Ultrasound examination of the acromioclavicular joint. Anatomy of the acromioclavicular joint. Lecture for doctors

The clavicle is an articulation of the upper limb girdle that provides support for the shoulder joint and acts as a frame for it. With the help of this joint, the arm is attached to the human chest. The joint has a fairly high density, but it is very flexible. This allows the collarbone to rotate in three planes simultaneously. The pathology of the clavicular joint, which in the ICD has code 19.91, is described in the article below.


Shoulder structure

Anatomy of the clavicle joints

The clavicular joint is a joint formed by the clavicular notch and the sternal end of the clavicle. Hyaline cartilage covers the surfaces of the bones, but does not ensure a complete match in the shape of the two elements. This causes the fact that over time, movements become more difficult and sometimes even impossible.

Nature helps solve this problem in ways available to it. An intra-articular disc, located between two bones, is attached to the capsule and divides the joint into two parts, thereby eliminating bone friction and deformation.

The surface of the joint is covered with a dense capsule and is also sealed with fairly strong ligaments:

  • sternoclavicular;
  • costoclavicular;
  • interclavicular.

All ligaments are different in shape and function; they limit the movement of the collarbone in a certain direction.

Anatomical structure

From the name it is immediately clear that the sternoclavicular joint is formed by the corresponding bones. From the side of the arm it is formed by the sternal segment of the clavicle, and from the chest - by the clavicular notch of the sternum. Various assumptions are made about the shape of this joint - it is argued that it is flat or spherical. These are incorrect points of view, since the range of movements is not suitable for a flat joint (too large), and for a spherical joint the opposite is true.

It would be correct to consider the joint to be simple, complex in structure and saddle-shaped in shape.

  • Simple - since it is formed by only 2 bones, enclosed in one common shell (capsule).
  • What makes it more complex is the presence of an intra-articular disc. This is a thin plate of cartilage, which fuses with the capsule at its edges. This allows you to divide the articular cavity into two halves that do not communicate with each other.
  • Saddle-shaped means the articular surfaces are S-shaped.

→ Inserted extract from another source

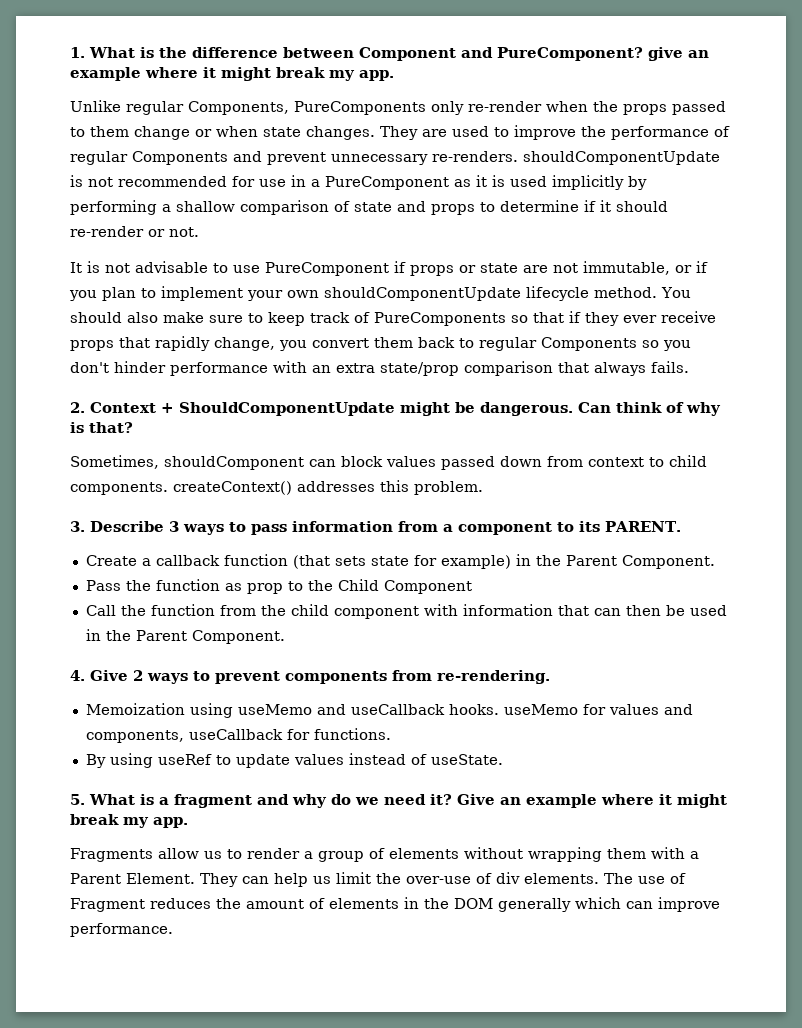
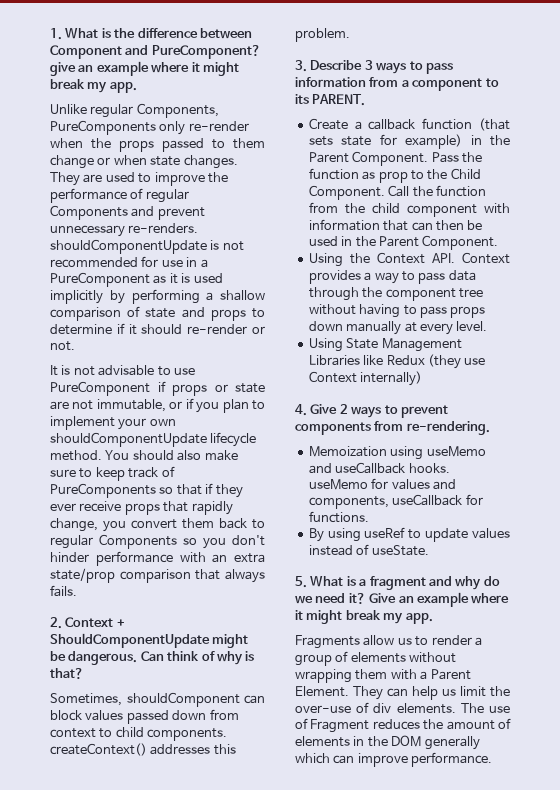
(715, 562) // -> (429, 158) none
[383,580,472,594] Component // -> [308,185,385,200] Component.
(285, 637) none -> [308,252,510,267] [308,270,476,284] [308,287,483,301] [308,304,486,318] [308,321,488,335] [308,338,462,352] [308,354,486,369] [308,371,423,386] // Using the Context API. Context provides a way to pass data through the component tree without having to pass props down manually at every level. // Using State Management Libraries like Redux (they use Context internally)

The joint of the thumb is arranged in a similar way in the body. This gives sufficient mobility and flexibility combined with strength.

An interesting feature is that the collarbone is only one bone formation that connects the arm to the human body.

Causes and mechanism of development of arthrosis of the clavicle

The main reason for joint dysfunction is wear and tear of the joint. This process can occur due to intense physical work of a person. Loaders, miners, and blacksmiths are susceptible to the development of pathology. In the process of carrying out their activities, representatives of these professions experience shoulder overload. They can develop the disease even at a fairly young age.


Clavicle pain

Other causes of the disease include injury to the joint, which is very easy to deform. This does not go unnoticed: a person is approaching osteoarthritis. The resulting sprains, dislocations, and fractures of the collarbone should not be ignored. It is mandatory to consult a doctor and follow all his recommendations.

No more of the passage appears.